EGYPT is reviewing its economic program as it seeks to complete long-delayed talks with the International Monetary Fund on a US$4.8 billion loan, a senior IMF official said.

Egypt's leaders are identifying "measures they are able to move forward with now," Masood Ahmed, head of the IMF's Middle East and Central Asia department, said in an interview in Dubai yesterday. "The economic situation has also changed, so they need to make sure the measures they're proposing will achieve the necessary objectives."

Prime Minister Hisham Qandil has said he aims to clinch the IMF accord before the start of the fiscal year in July. The timetable depends on how quickly the government can complete the program and secure broad support for it, Ahmed said.

Egyptian leaders have missed a series of self-imposed deadlines for completing an IMF accord since talks began in 2011. It will require potentially unpopular measures such as tax increases and cuts in energy subsidies, to tackle the Middle East's biggest budget deficit.

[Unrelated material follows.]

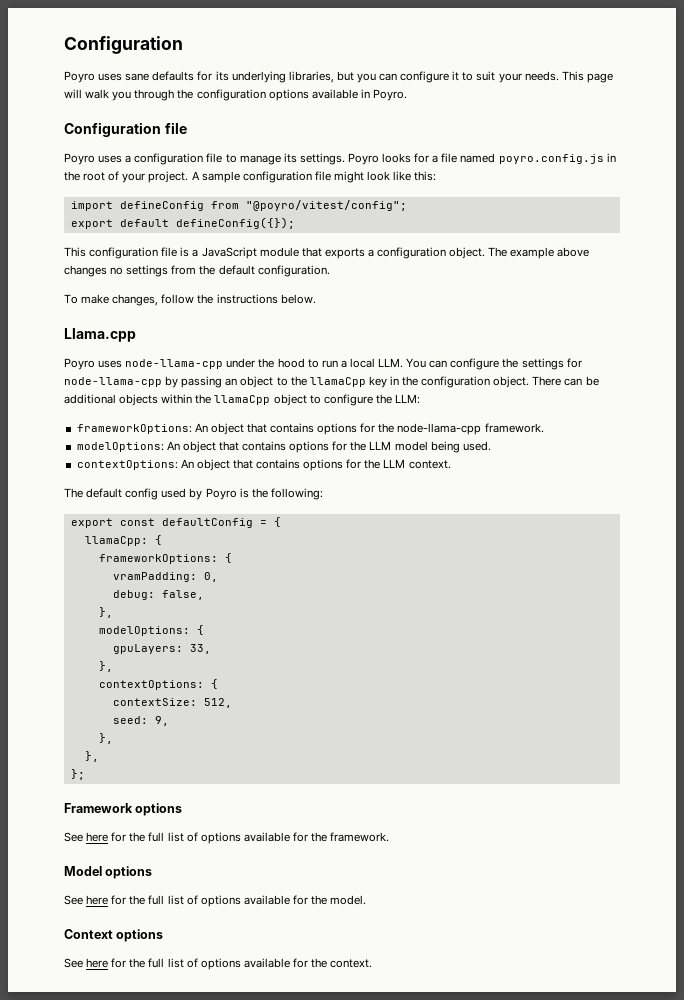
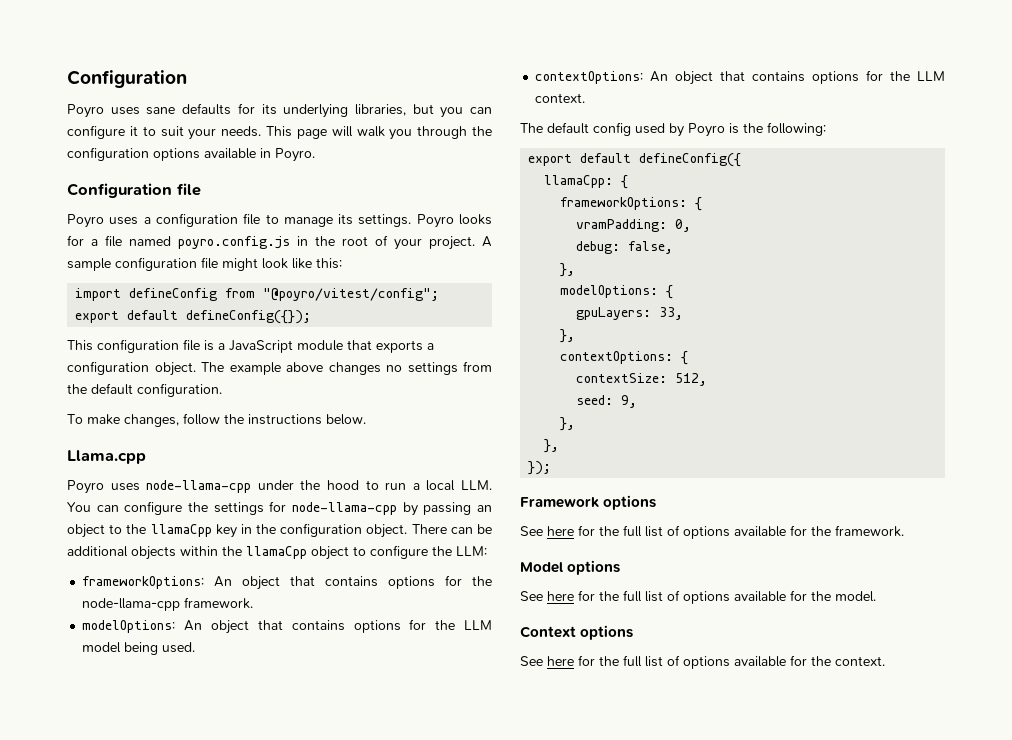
- export const defaultConfig = {
+ export default defineConfig({
- };
+ });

The IMF described the government's proposals on subsidies as ''valuable first steps'' after talks in Cairo ended in April without an initial agreement. Egypt suspended a staff-level agreement with the IMF in November after tax increases sparked street protests.

The government has pinned hopes for an economic recovery on IMF backing, which officials say can unlock over US$10 billion in external support and restore investor confidence more than two years after the 2011 uprising that ousted Hosni Mubarak. Since then the economy has been growing at about 2 percent a year, the slowest since the early 1990s, according to IMF estimates.

The Egyptian pound has weakened about 11 percent since the central bank started limiting access to US dollars at the end of December. The depreciation triggered a surge in inflation, one of the causes of the uprising against Mubarak.

Social unrest

"The Egyptian government is facing an increasingly difficult set of economic circumstances that could raise inflationary pressures and lead to further social unrest," Standard & Poor's said in a report yesterday. "We believe that the depreciating exchange rate, together with increasing central bank financing of the government, is likely to lift inflation in Egypt above already relatively high levels."

The company has lowered Egypt's credit rating six times since the uprising and now ranks it seven levels below investment grade, effectively shutting the country out of international bond markets.

Inflation may average 10.9 percent this year while the budget deficit may widen to 11.3 percent of economic output, according to IMF forecasts.